Symptoms in cold climates: compressor noisy at startup (foaming); customer reports “loud noise when unit starts in winter”; eventual compressor failure from bearing or valve damage.
Heater shorted to ground. Insulation breakdown allows current to find ground through the compressor housing. Trips breaker or GFCI. Detection: resistance from heater lead to compressor housing should be infinite; any reading less than 10MΩ indicates ground fault. Symptoms: breaker trips when unit is energized; burn marks on heater housing or compressor surface.
Loose connection at heater terminals. Terminal corrosion or loose crimp causes intermittent operation. Detection: resistance check varies with terminal movement; visual corrosion or oxidation at terminals.
Replacement.
For band heaters:
- Disconnect heater leads at the contactor terminals
- Loosen and remove the strap/clamp holding the heater
- Slide the old heater off the compressor
- Verify the compressor housing is clean and undamaged
- Install new heater positioned correctly around the sump area
- Apply thermal compound if recommended (improves heat transfer)

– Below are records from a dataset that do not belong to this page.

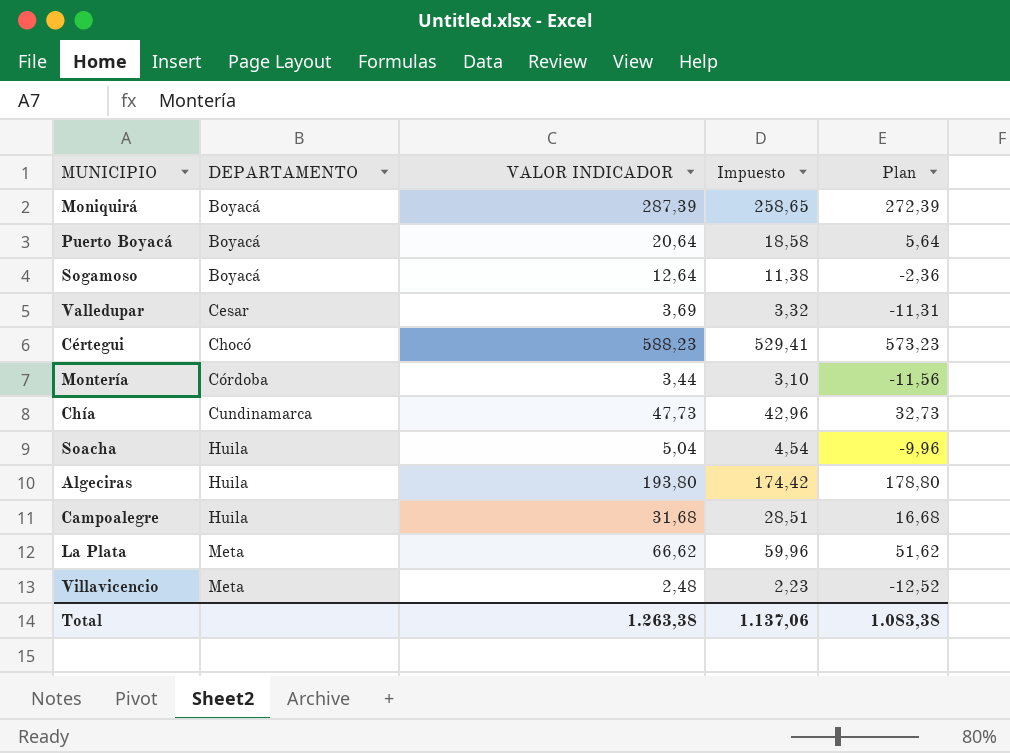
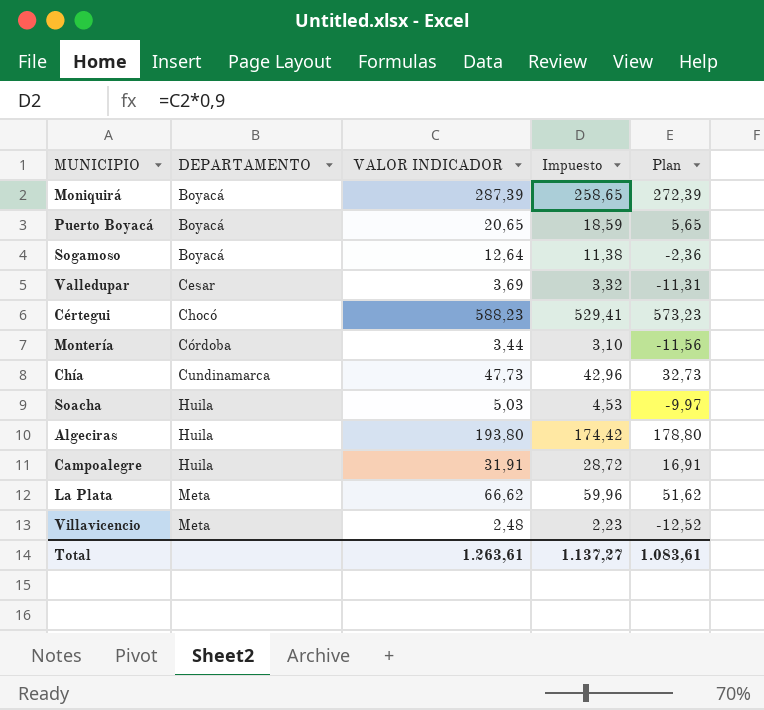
Puerto Boyacá | VALOR INDICADOR: 20,64 -> 20,65
Puerto Boyacá | Impuesto: 18,58 -> 18,59
Puerto Boyacá | Plan: 5,64 -> 5,65
Soacha | VALOR INDICADOR: 5,04 -> 5,03
Soacha | Impuesto: 4,54 -> 4,53
Soacha | Plan: -9,96 -> -9,97
Campoalegre | VALOR INDICADOR: 31,68 -> 31,91
Campoalegre | Impuesto: 28,51 -> 28,72
Campoalegre | Plan: 16,68 -> 16,91
Total | VALOR INDICADOR: 1.263,38 -> 1.263,61
Total | Impuesto: 1.137,06 -> 1.137,27
Total | Plan: 1.083,38 -> 1.083,61

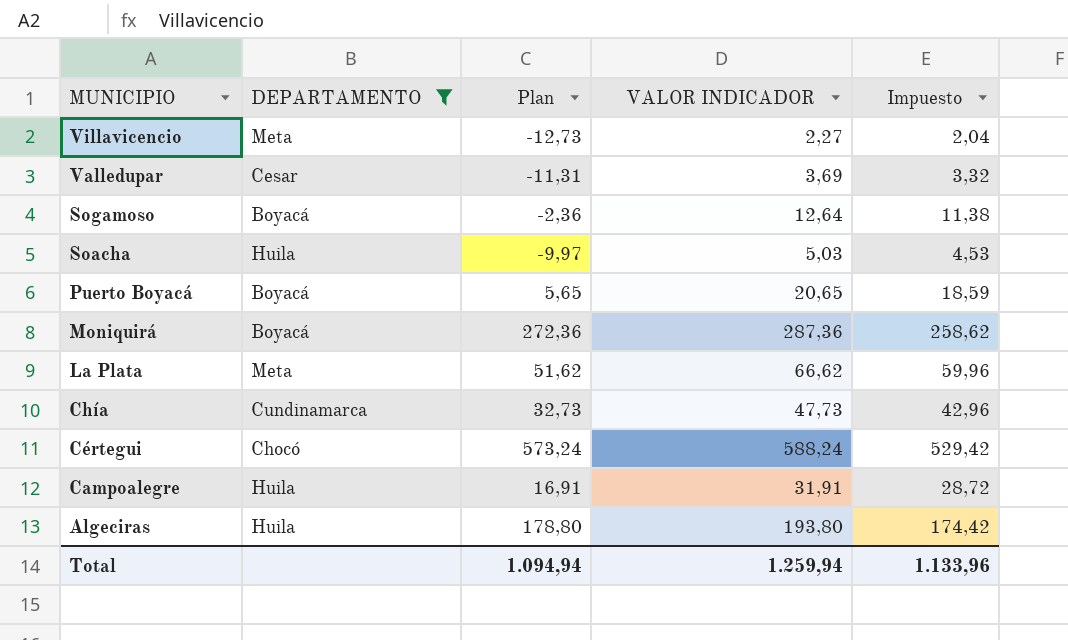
filter: none -> DEPARTAMENTO != Córdoba
row order: DEPARTAMENTO ascending -> MUNICIPIO descending
column Plan | position: 5 -> 3
Villavicencio | Plan: -12,52 -> -12,73
Villavicencio | VALOR INDICADOR: 2,48 -> 2,27
Villavicencio | Impuesto: 2,23 -> 2,04
Moniquirá | Plan: 272,39 -> 272,36
Moniquirá | VALOR INDICADOR: 287,39 -> 287,36
Moniquirá | Impuesto: 258,65 -> 258,62
Cértegui | Plan: 573,23 -> 573,24
Cértegui | VALOR INDICADOR: 588,23 -> 588,24
Cértegui | Impuesto: 529,41 -> 529,42
Total | Plan: 1.083,61 -> 1.094,94
Total | VALOR INDICADOR: 1.263,61 -> 1.259,94
Total | Impuesto: 1.137,27 -> 1.133,96

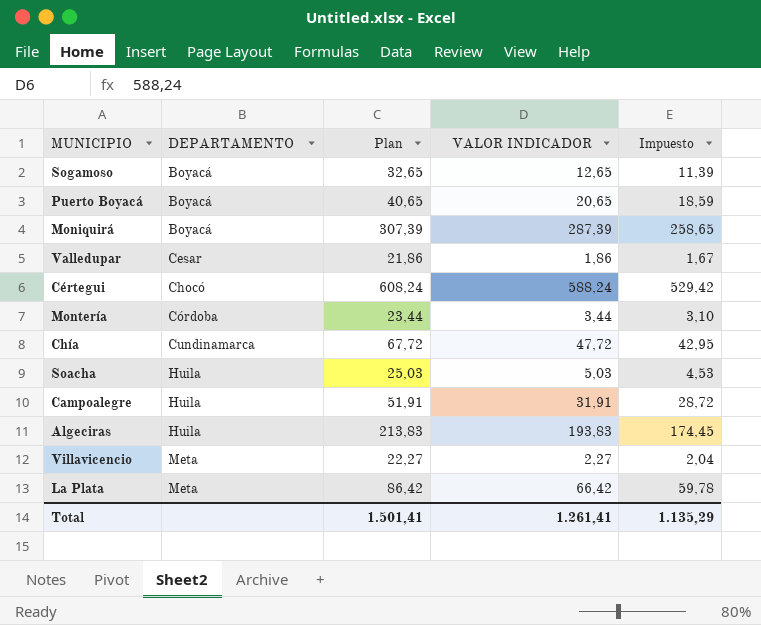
filter: DEPARTAMENTO != Córdoba -> none
row order: MUNICIPIO descending -> DEPARTAMENTO ascending
column Plan | formula: [VALOR INDICADOR] - 15 -> [VALOR INDICADOR] + 20
Sogamoso | VALOR INDICADOR: 12,64 -> 12,65
Sogamoso | Impuesto: 11,38 -> 11,39
Moniquirá | VALOR INDICADOR: 287,36 -> 287,39
Moniquirá | Impuesto: 258,62 -> 258,65
Valledupar | VALOR INDICADOR: 3,69 -> 1,86
Valledupar | Impuesto: 3,32 -> 1,67
Chía | VALOR INDICADOR: 47,73 -> 47,72
Chía | Impuesto: 42,96 -> 42,95
Algeciras | VALOR INDICADOR: 193,80 -> 193,83
Algeciras | Impuesto: 174,42 -> 174,45
La Plata | VALOR INDICADOR: 66,62 -> 66,42
La Plata | Impuesto: 59,96 -> 59,78
Total | Plan: 1.094,94 -> 1.501,41
Total | VALOR INDICADOR: 1.259,94 -> 1.261,41
Total | Impuesto: 1.133,96 -> 1.135,29

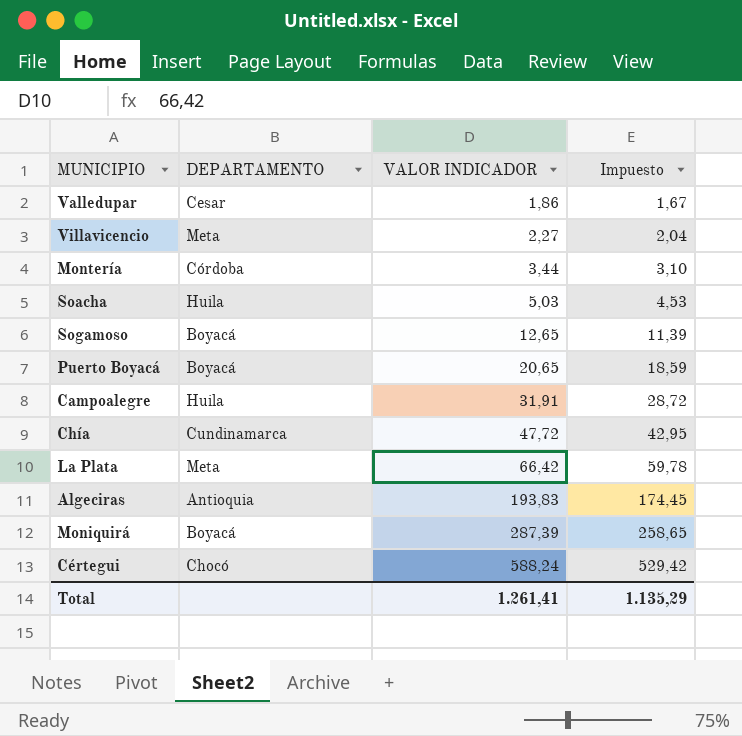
row order: DEPARTAMENTO ascending -> VALOR INDICADOR ascending
column Plan | formula: [VALOR INDICADOR] + 20 -> none
Algeciras | DEPARTAMENTO: Huila -> Antioquia

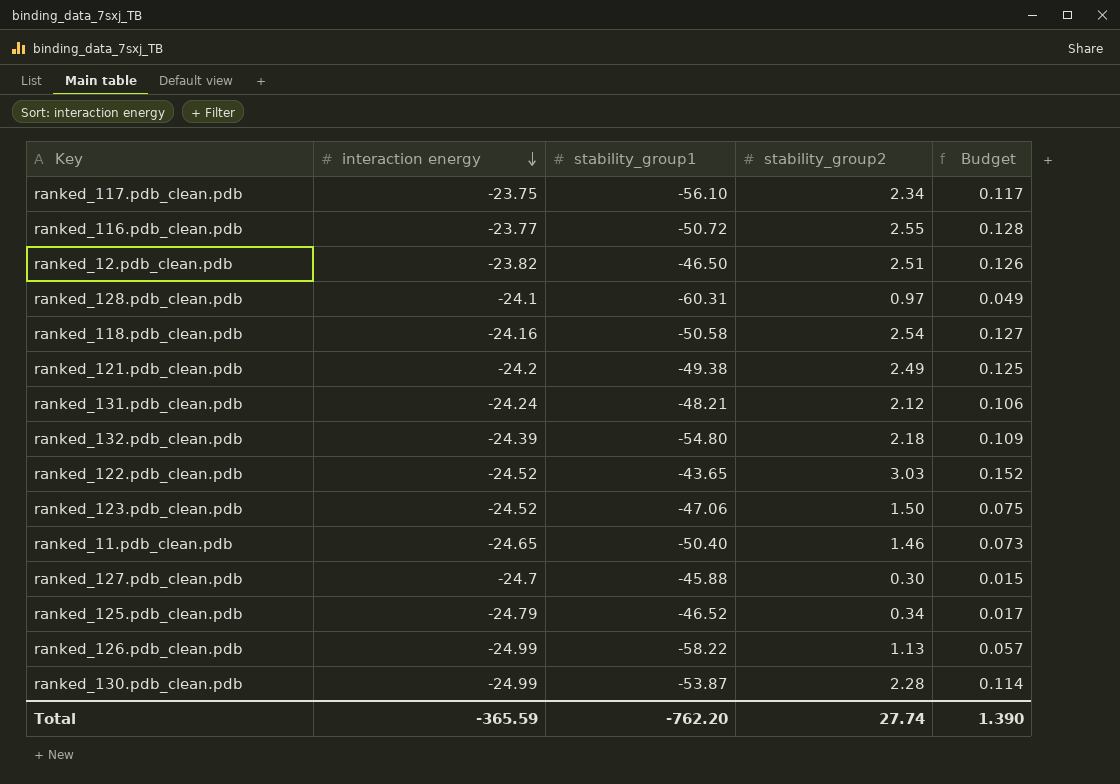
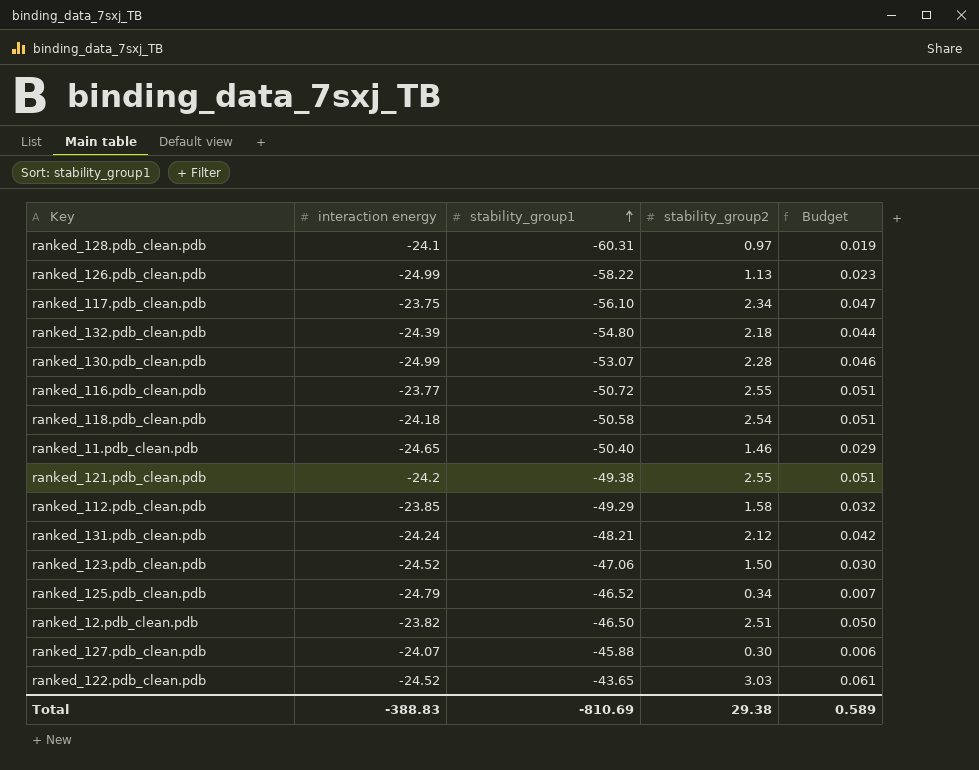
row order: interaction energy descending -> stability_group1 ascending
column Budget | formula: [stability_group2] * 0.05 -> [stability_group2] * 0.02
ranked_130.pdb_clean.pdb | stability_group1: -53.87 -> -53.07
ranked_118.pdb_clean.pdb | interaction energy: -24.16 -> -24.18
ranked_121.pdb_clean.pdb | stability_group2: 2.49 -> 2.55
row ranked_112.pdb_clean.pdb: none -> -23.85 | -49.29 | 1.58 | 0.032
ranked_127.pdb_clean.pdb | interaction energy: -24.7 -> -24.07
Total | interaction energy: -365.59 -> -388.83
Total | stability_group1: -762.20 -> -810.69
Total | stability_group2: 27.74 -> 29.38
Total | Budget: 1.390 -> 0.589

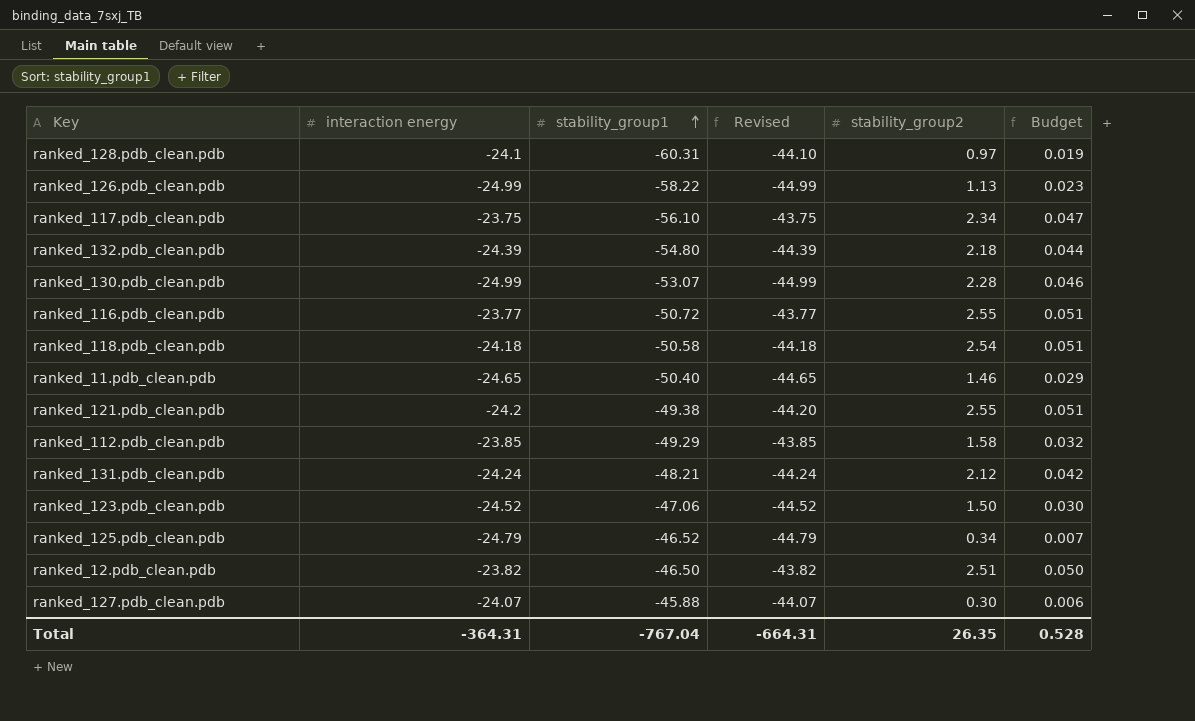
column Revised | formula: none -> [interaction energy] - 20
row ranked_122.pdb_clean.pdb: -24.52 | -43.65 | 3.03 | 0.061 -> none
Total | interaction energy: -388.83 -> -364.31
Total | stability_group1: -810.69 -> -767.04
Total | stability_group2: 29.38 -> 26.35
Total | Budget: 0.589 -> 0.528

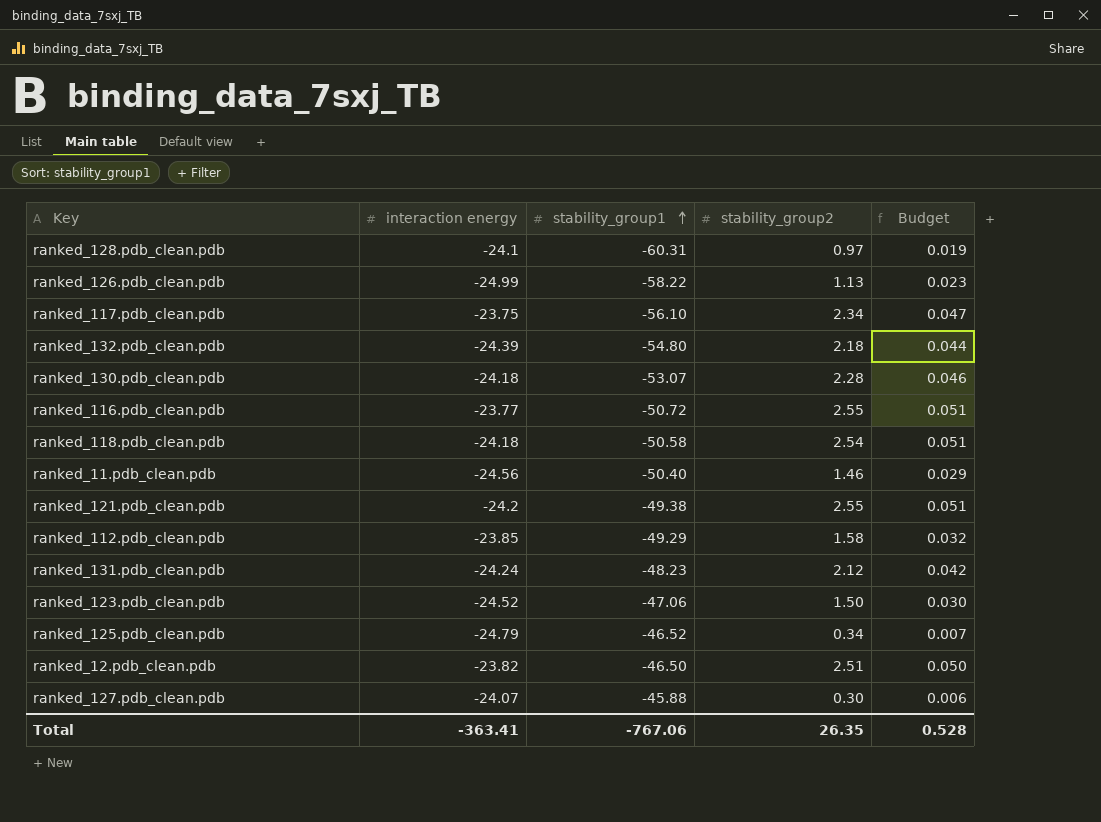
column Revised | formula: [interaction energy] - 20 -> none
ranked_130.pdb_clean.pdb | interaction energy: -24.99 -> -24.18
ranked_11.pdb_clean.pdb | interaction energy: -24.65 -> -24.56
ranked_131.pdb_clean.pdb | stability_group1: -48.21 -> -48.23
Total | interaction energy: -364.31 -> -363.41
Total | stability_group1: -767.04 -> -767.06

- Tighten clamp/strap firmly
- Reconnect leads to original terminals
- Verify operation with multimeter and physical warmth check
Most band heater replacements take 30–45 minutes if the compressor is accessible. Cost: $30–80 for the heater, plus 1–2 hours labor.
For PTC heaters in wells: disconnect leads, slide PTC element out of the well, insert new element, reconnect leads. Simpler than band heater replacement when the compressor is designed for it.
Florida considerations.
Florida systems typically have crankcase heaters that rarely operate but exist for the occasional cold snap.
Heater fails undetected. The heater can fail and not be noticed for years because Florida’s warm air masks migration problems. When the first cold snap arrives, the compressor experiences violent startup conditions — but the customer or tech may not connect the dots.
Coastal corrosion attacks the heater terminals and heater body itself. Salt air accelerates element failure.
Annual fall maintenance should include verifying crankcase heater function: resistance check; touch test for warmth; visual inspection of heater body and connections.
For Florida coastal installations: replacing the heater proactively every 5–7 years (regardless of failure) is cheaper than the eventual compressor damage from a failed heater discovered during a cold night.
Diagnostic guideline for compressor problems.
When diagnosing compressor failures (bearing noise, slugging damage, premature failure) in heat pumps, always verify: crankcase heater functioning correctly; heater wired to proper supply (not through contactor in always-on systems); heater installed correctly (proper contact, proper position); adequate wattage for the climate.
A failed compressor that’s a year old in a system with a non-functioning crankcase heater suggests the heater failure caused the compressor failure. Replace both.